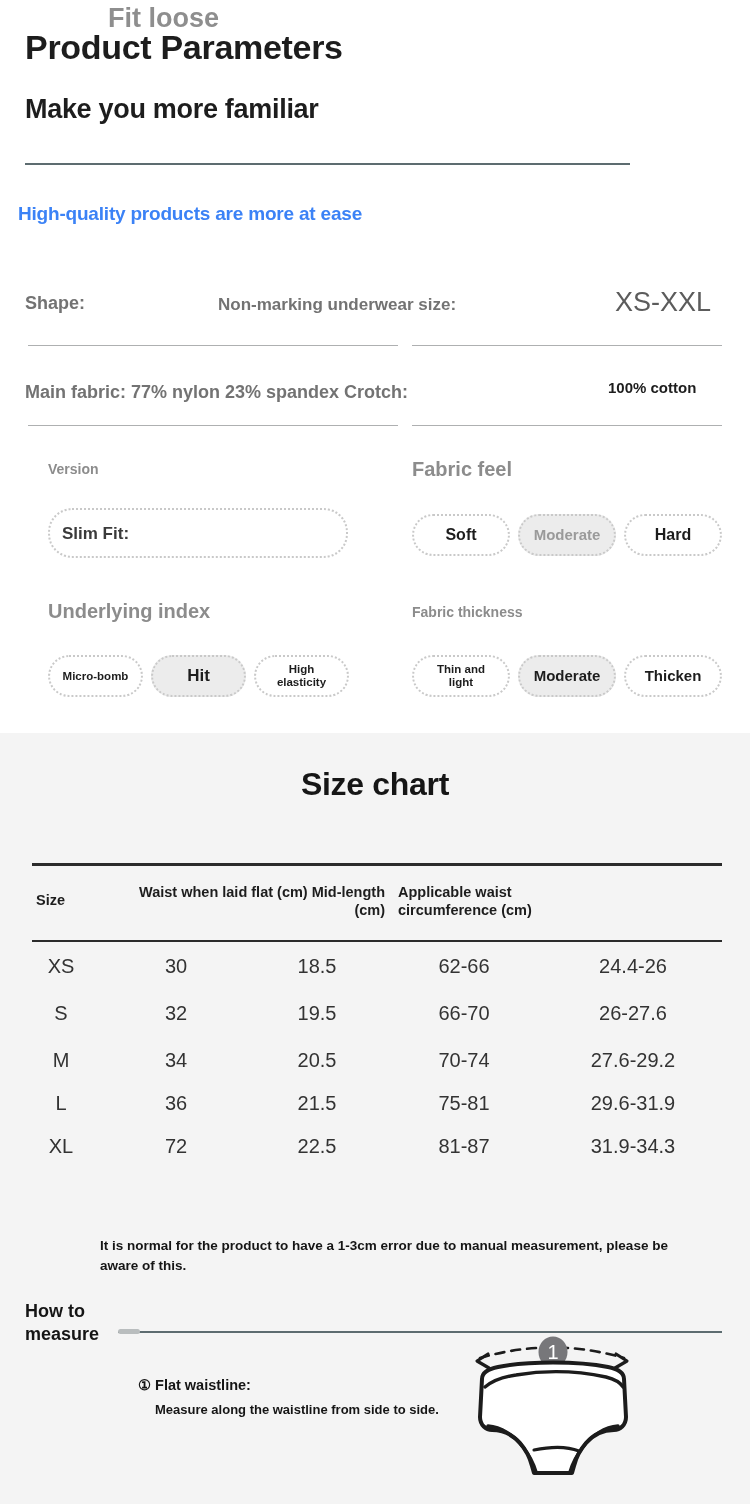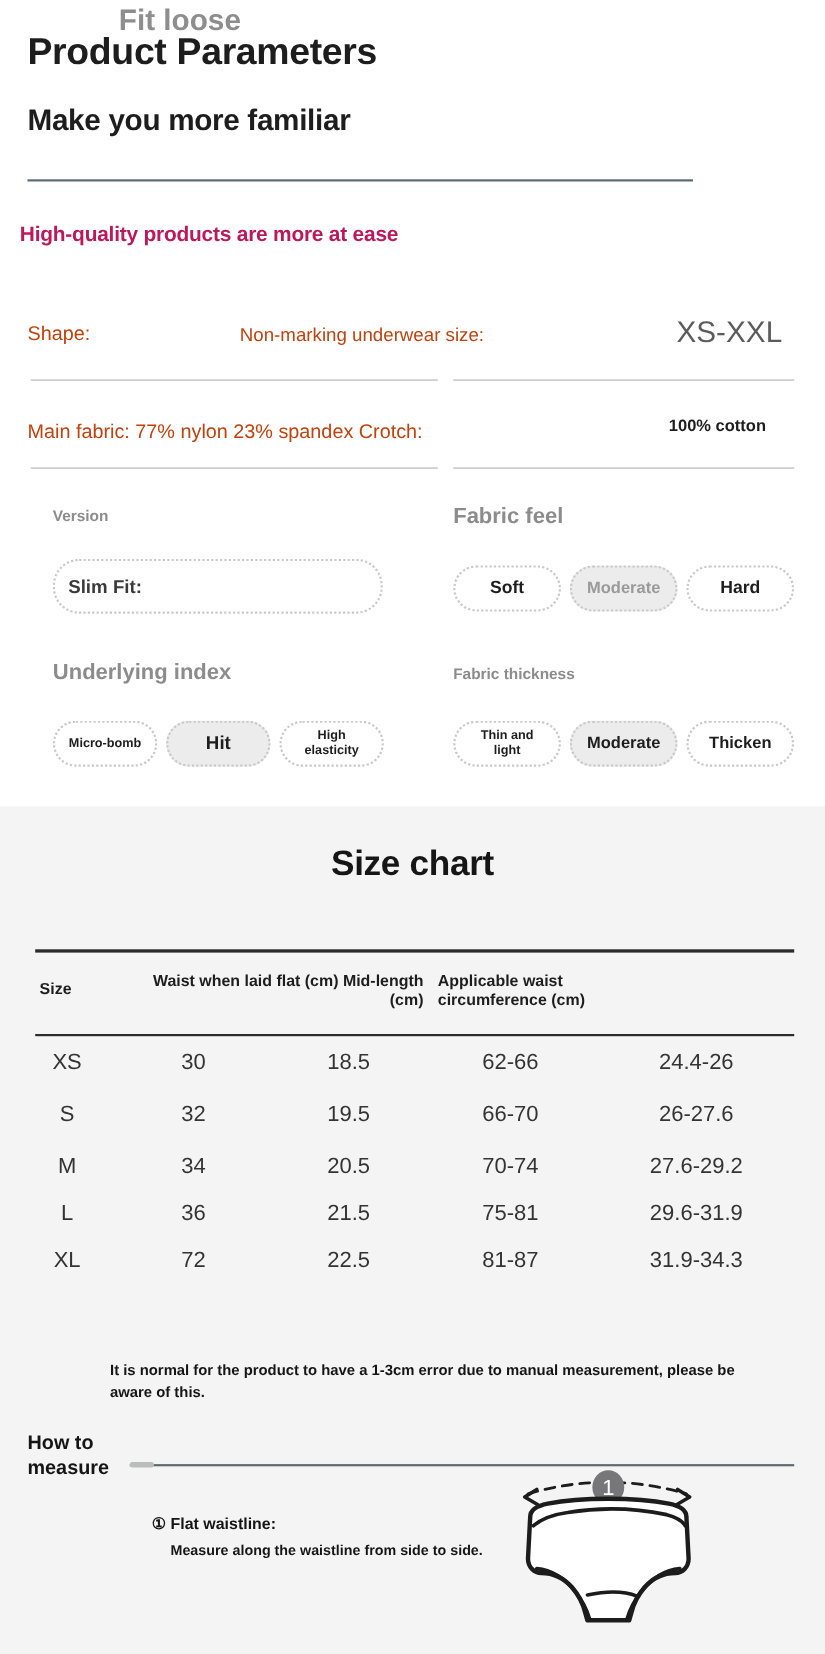--- a/index.html
+++ b/index.html
@@ -61,7 +61,7 @@
     font-size: 19px;
     font-weight: bold;
     letter-spacing: -0.2px;
-    color: #be185d;
+    color: #3b82f6;
     white-space: nowrap;
   }
 

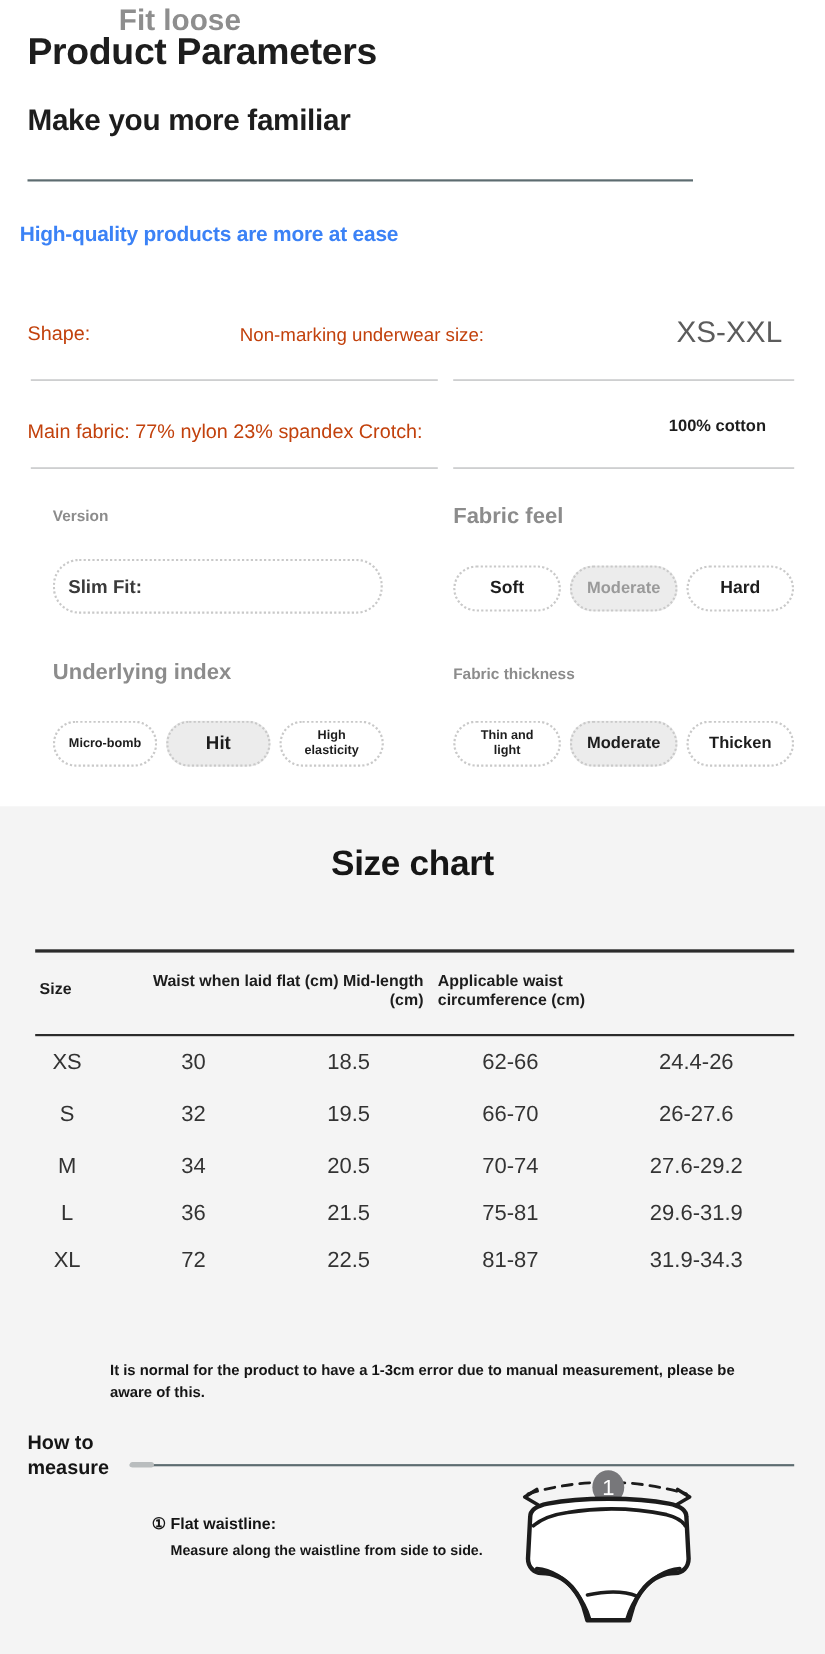--- a/index.html
+++ b/index.html
@@ -69,8 +69,8 @@
   .spec-row { position: absolute; left: 0; width: 750px; }
   .spec-row .lbl {
     position: absolute;
-    font-weight: normal;
-    color: #c2410c;
+    font-weight: bold;
+    color: #737373;
     white-space: nowrap;
     text-align: center;
   }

##########

• _PROBLEM STATEMENT_: Please give the records above again exactly as they stand, with no pictures.

• _RESULT_:
--- a/index.html
+++ b/index.html
@@ -61,7 +61,7 @@
     font-size: 19px;
     font-weight: bold;
     letter-spacing: -0.2px;
-    color: #be185d;
+    color: #3b82f6;
     white-space: nowrap;
   }
 

--- a/index.html
+++ b/index.html
@@ -69,8 +69,8 @@
   .spec-row { position: absolute; left: 0; width: 750px; }
   .spec-row .lbl {
     position: absolute;
-    font-weight: normal;
-    color: #c2410c;
+    font-weight: bold;
+    color: #737373;
     white-space: nowrap;
     text-align: center;
   }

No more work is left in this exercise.